Но Нечай не шутил. Он искренне был огорчен, что из такой дали завезли в столицу да и держат взаперти.
— А к дядьке Ивану ты как попал? — заехал с другого конца Стенька.
— Так мы ж все вместе ехали!
Стенька вспомнил — и точно, Ивашка в приказе вопил, что куда-то ездил на полгода, почему и заложил женку Марфицу за пятнадцать рублей.
— Купец, стало быть, тебя сманил, а у дядьки Ивана ты поселился?
— Да они сговорились, чтобы я тут жил! Купец-то за меня кормовые деньги дядьке Ивану дал, по две деньги на день.
— А чем это ты ему так полюбился, что он за тебя кормовые деньги вносил? — Чем дальше, тем более странным казался Стеньке Нечаев приезд в Москву…
— А за жернова!
— Какие жернова?
Они уже почти подошли к шепоткинским воротам. Чтобы услышать поболее, Стенька удержал верзилу у калитки.
— А то ты не знаешь! Наши касимовские жернова всюду славятся! Как зима, так к нам за жерновами и едут! Которые купцы красную юфть возами берут, которые — сукно. Я одного видел — сита с решетами вез, и ничего больше! Разве это товар! Его и девка погрузит! А вот жернова грузить — это такое дело!
— Так ты что, жернова там у себя, в Бунькове, тесал? — Стенька окончательно перестал понимать, кто таков Нечай и за каким чертом привезен на Москву.
— Нет, в лес с охотниками хаживал. У нас леса знатные! Уйдешь, бывало, с мужиками на седмицу, идешь, идешь, конца-края нет…
— А купца Рудакова в лесу повстречал! Он на зиму в берлогу спать залег, лапу сосать, а ты его и поднял!
Нечай уставился на Стеньку в недоумении — видать, шутки в Бунькове были не в ходу.
— У него сани сломались, — несколько обиженно сообщил парень. — Бунькова не доехал, сани и не выдержали. Жернова-то весят! Он у нас новые купил, а я жернова перегружал. Он мне и говорит, чего тебе тут гнить, поехали со мной! Я и согласился.

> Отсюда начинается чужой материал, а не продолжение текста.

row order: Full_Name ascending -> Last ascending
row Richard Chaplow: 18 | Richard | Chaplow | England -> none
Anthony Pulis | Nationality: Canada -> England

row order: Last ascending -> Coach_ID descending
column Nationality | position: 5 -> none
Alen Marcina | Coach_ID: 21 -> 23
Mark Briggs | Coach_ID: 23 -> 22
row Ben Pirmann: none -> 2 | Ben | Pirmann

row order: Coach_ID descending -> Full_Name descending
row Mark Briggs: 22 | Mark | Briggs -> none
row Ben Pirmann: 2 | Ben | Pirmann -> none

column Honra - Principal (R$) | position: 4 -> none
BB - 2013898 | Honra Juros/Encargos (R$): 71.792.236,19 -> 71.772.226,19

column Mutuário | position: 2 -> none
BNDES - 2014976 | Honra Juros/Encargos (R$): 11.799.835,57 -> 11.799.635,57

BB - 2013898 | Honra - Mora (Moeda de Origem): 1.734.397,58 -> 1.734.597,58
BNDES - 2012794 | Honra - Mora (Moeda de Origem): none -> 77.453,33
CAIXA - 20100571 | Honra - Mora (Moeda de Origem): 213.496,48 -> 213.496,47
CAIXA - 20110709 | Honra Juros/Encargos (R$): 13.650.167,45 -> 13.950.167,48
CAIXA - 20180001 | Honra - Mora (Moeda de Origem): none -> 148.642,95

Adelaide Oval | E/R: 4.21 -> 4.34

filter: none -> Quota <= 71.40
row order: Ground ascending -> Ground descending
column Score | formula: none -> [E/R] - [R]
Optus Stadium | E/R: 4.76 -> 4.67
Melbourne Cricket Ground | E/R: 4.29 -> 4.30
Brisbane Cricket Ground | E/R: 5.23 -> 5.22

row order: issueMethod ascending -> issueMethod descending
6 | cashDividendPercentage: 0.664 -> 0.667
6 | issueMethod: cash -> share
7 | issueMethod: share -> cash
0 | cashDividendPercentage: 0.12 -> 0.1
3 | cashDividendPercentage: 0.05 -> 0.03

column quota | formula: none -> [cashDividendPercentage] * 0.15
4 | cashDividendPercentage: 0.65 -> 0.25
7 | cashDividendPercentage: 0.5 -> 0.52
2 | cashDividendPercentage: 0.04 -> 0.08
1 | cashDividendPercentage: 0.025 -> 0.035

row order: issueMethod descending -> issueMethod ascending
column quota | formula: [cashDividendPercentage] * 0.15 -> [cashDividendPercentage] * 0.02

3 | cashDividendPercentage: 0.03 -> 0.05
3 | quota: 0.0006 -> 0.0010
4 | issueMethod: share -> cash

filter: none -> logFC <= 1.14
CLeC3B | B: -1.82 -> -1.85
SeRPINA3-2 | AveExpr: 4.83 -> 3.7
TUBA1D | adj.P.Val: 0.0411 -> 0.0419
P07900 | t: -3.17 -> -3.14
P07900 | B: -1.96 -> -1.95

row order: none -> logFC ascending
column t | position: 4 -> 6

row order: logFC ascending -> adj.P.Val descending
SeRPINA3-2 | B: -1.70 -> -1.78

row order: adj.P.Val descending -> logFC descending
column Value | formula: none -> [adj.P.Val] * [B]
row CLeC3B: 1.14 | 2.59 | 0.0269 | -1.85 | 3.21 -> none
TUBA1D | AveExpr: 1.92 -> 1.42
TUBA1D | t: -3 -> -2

— Так ты, выходит, беглый! — догадался Стенька.
Теперь он осознал, почему парня так старательно прячут. Детина приметный, с Ивановскую колокольню ростом будет… хотя… Кто из того замшелого Бунькова в Москву поплетется беглого искать?
— Так все ж бегут! — воскликнул Нечай.
Стенька только вздохнул.
Нечай был из тех, кого зовут — простая душа. Его и впрямь выпускать со двора было опасно.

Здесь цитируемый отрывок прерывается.